Directions -
Looking at the listing below, how many lines include "center"? Answer with the number only.

Data extracts -

※

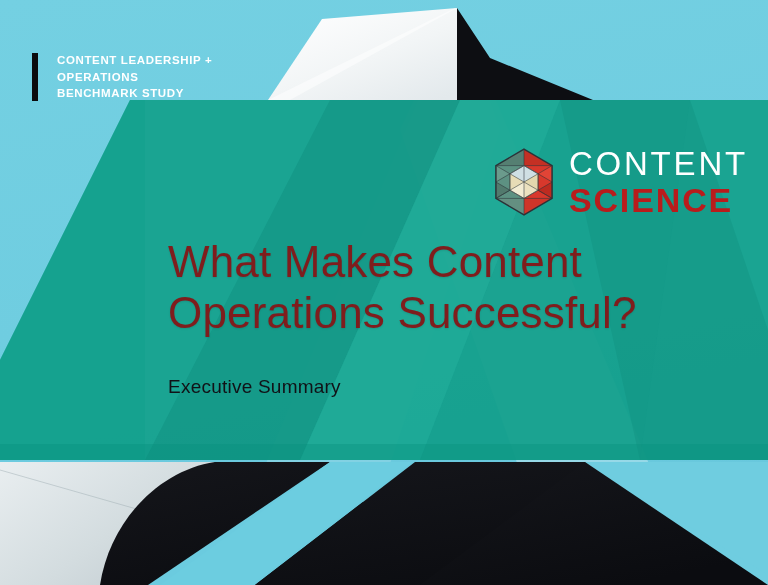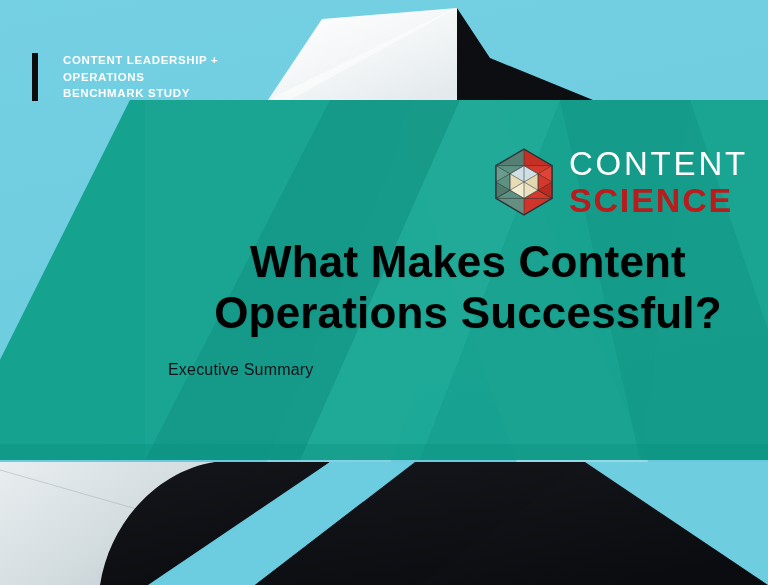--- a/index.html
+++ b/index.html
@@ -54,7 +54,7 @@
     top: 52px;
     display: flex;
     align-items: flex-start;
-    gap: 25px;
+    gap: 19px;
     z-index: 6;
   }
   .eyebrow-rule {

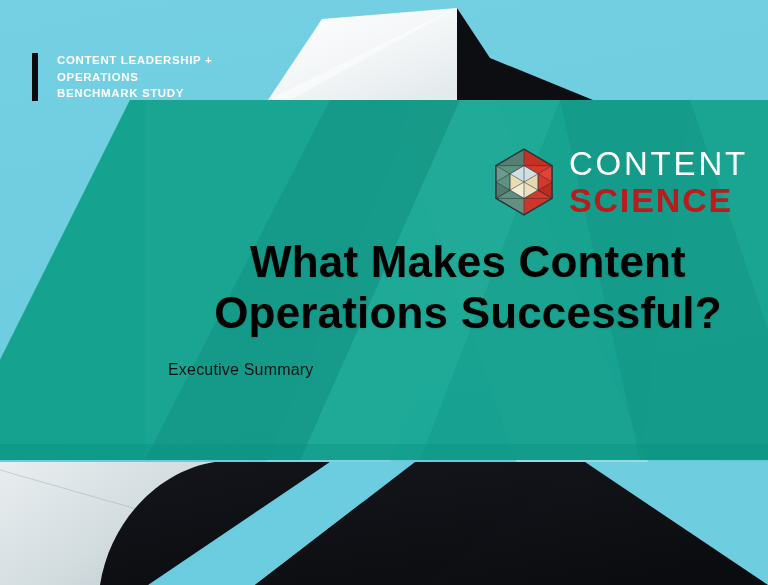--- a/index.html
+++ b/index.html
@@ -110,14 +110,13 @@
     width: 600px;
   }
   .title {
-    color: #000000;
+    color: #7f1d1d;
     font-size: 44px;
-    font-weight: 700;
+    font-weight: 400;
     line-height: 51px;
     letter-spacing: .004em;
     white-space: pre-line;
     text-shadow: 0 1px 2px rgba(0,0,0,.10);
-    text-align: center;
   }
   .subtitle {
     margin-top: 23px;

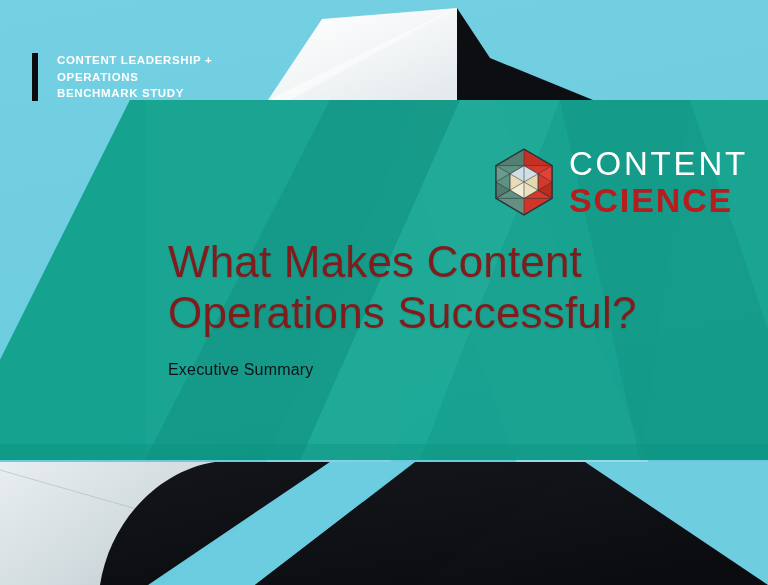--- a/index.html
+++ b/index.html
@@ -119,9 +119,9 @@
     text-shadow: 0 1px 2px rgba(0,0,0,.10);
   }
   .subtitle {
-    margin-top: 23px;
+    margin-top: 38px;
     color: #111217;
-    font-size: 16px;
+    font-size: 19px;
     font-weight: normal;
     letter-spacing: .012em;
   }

※

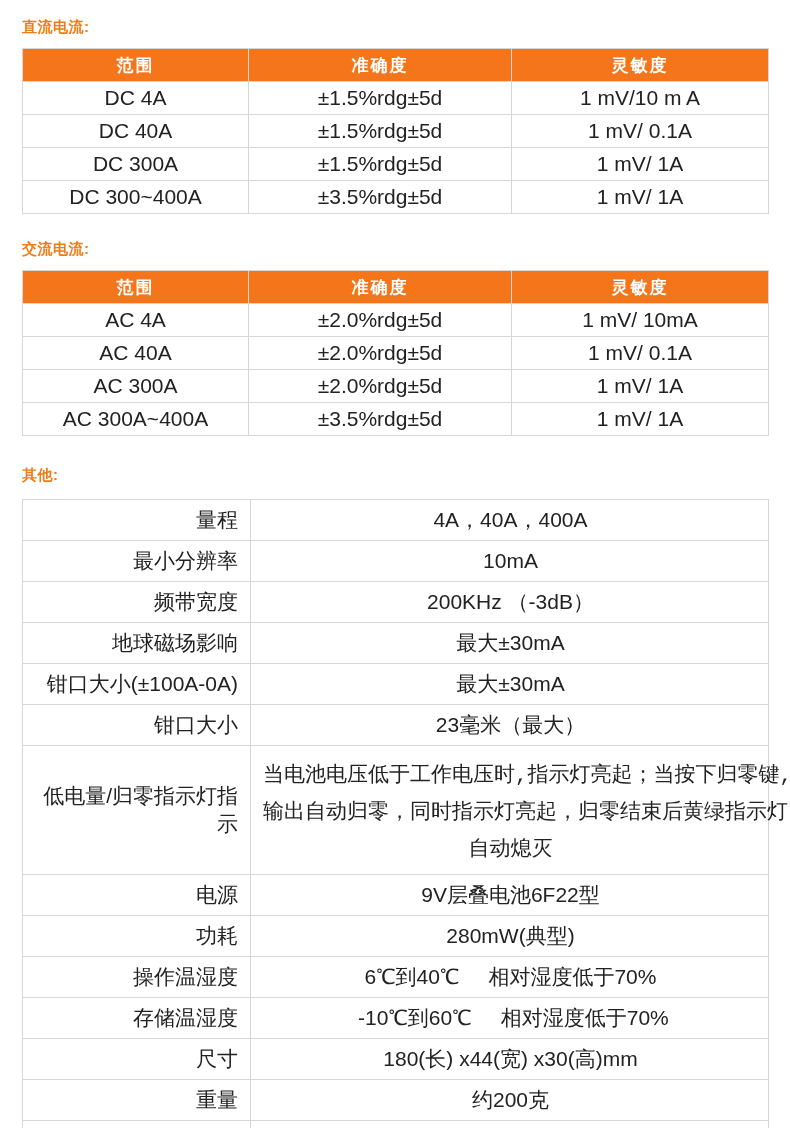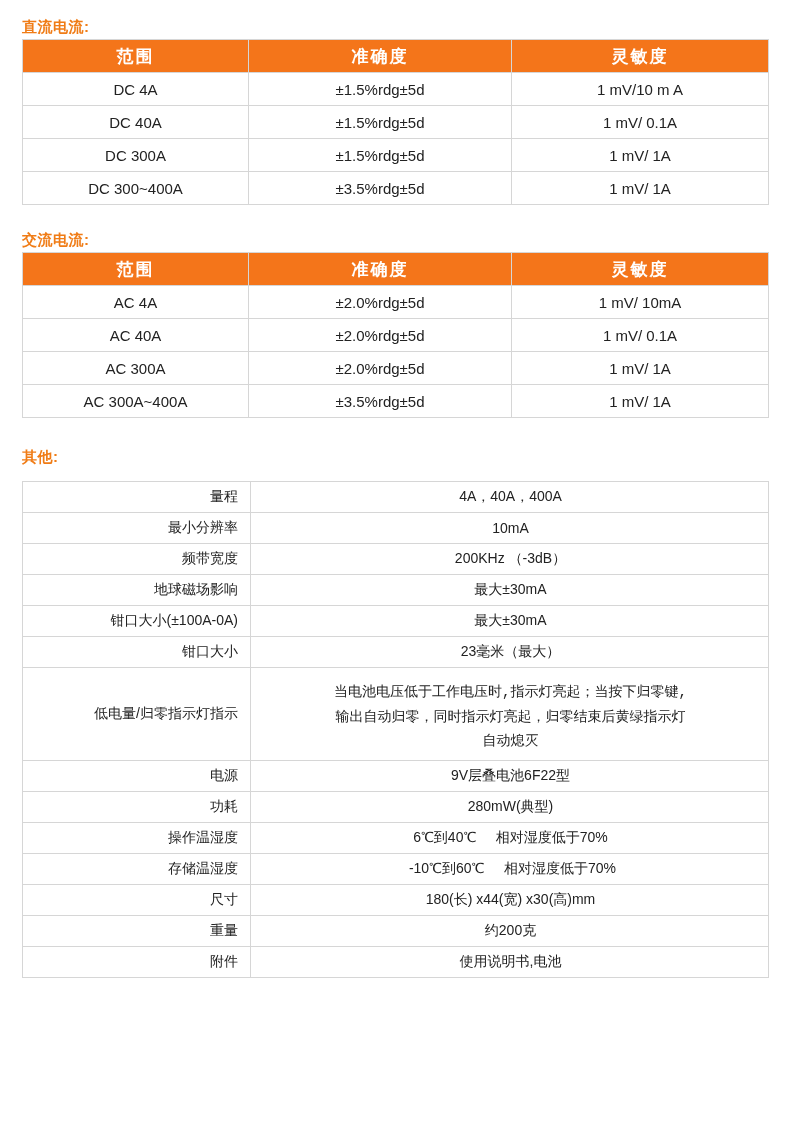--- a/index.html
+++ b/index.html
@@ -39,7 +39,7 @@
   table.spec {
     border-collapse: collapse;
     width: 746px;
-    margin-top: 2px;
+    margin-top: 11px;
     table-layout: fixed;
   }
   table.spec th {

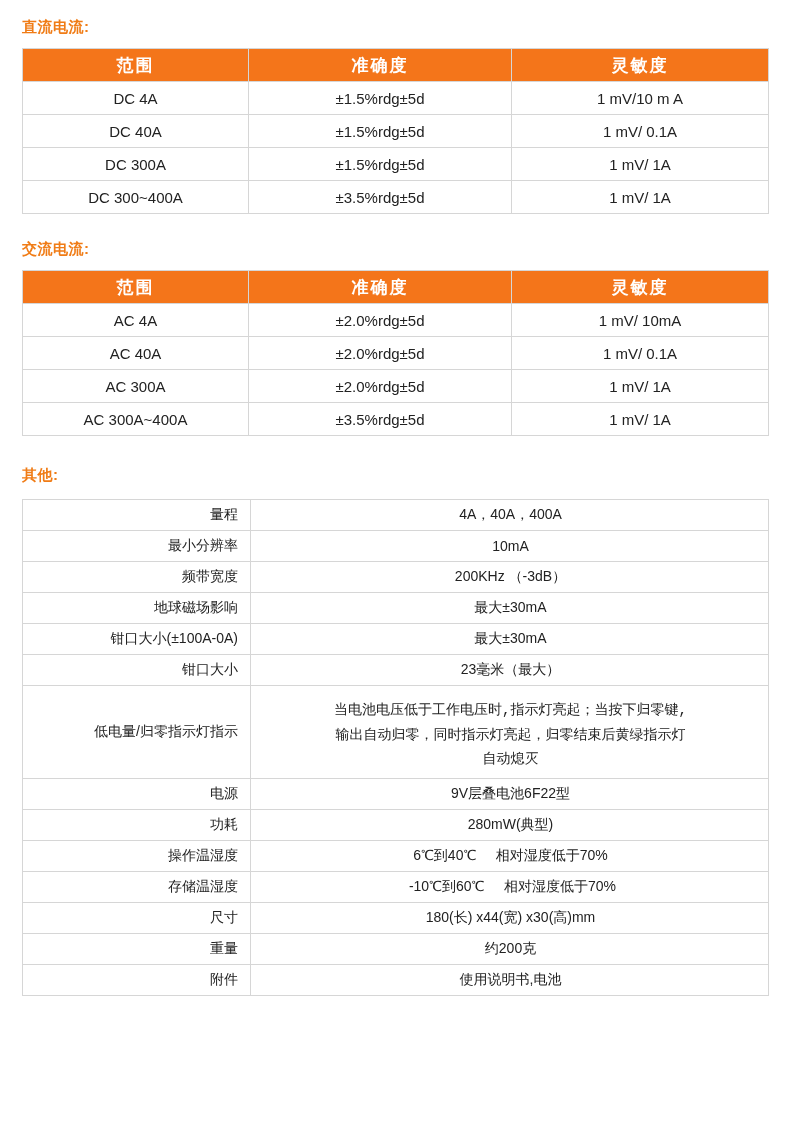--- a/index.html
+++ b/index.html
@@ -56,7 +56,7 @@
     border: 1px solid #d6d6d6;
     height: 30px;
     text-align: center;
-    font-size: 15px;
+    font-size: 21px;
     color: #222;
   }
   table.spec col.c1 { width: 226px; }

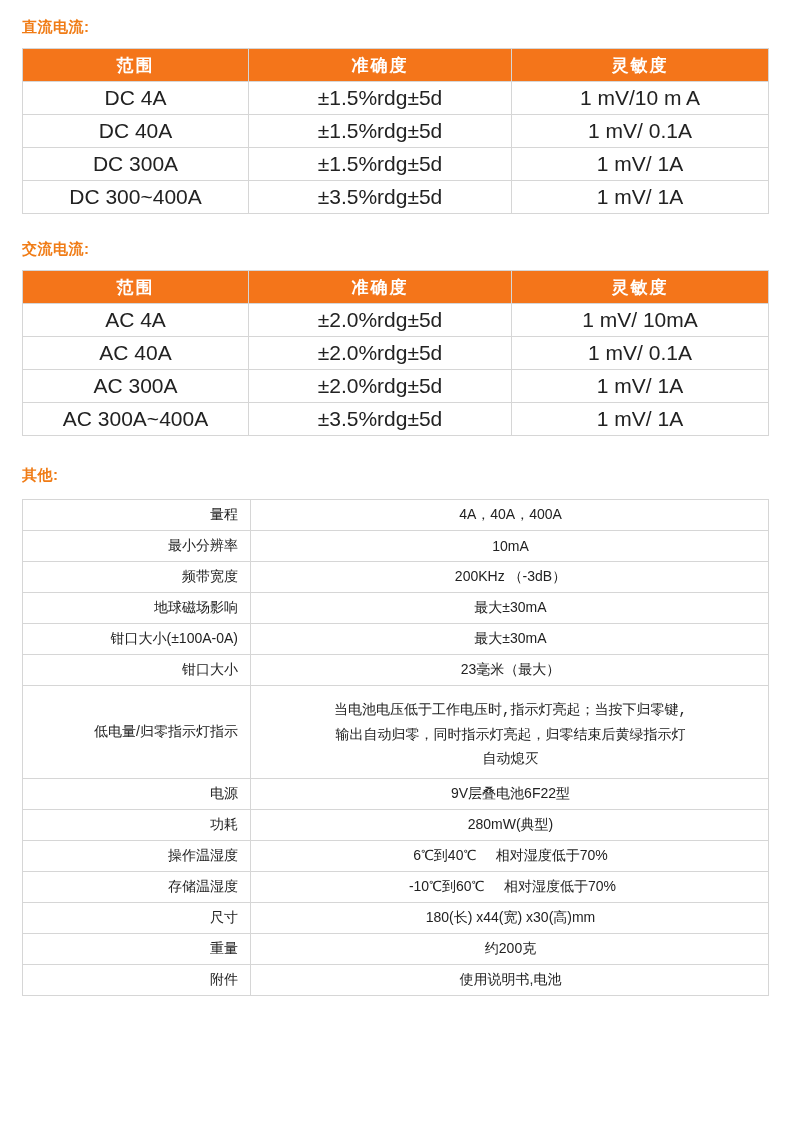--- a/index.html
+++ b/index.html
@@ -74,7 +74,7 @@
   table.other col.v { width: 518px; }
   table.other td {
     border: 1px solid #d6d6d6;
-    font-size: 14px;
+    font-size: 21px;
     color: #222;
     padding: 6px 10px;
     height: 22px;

※

Answer section -
2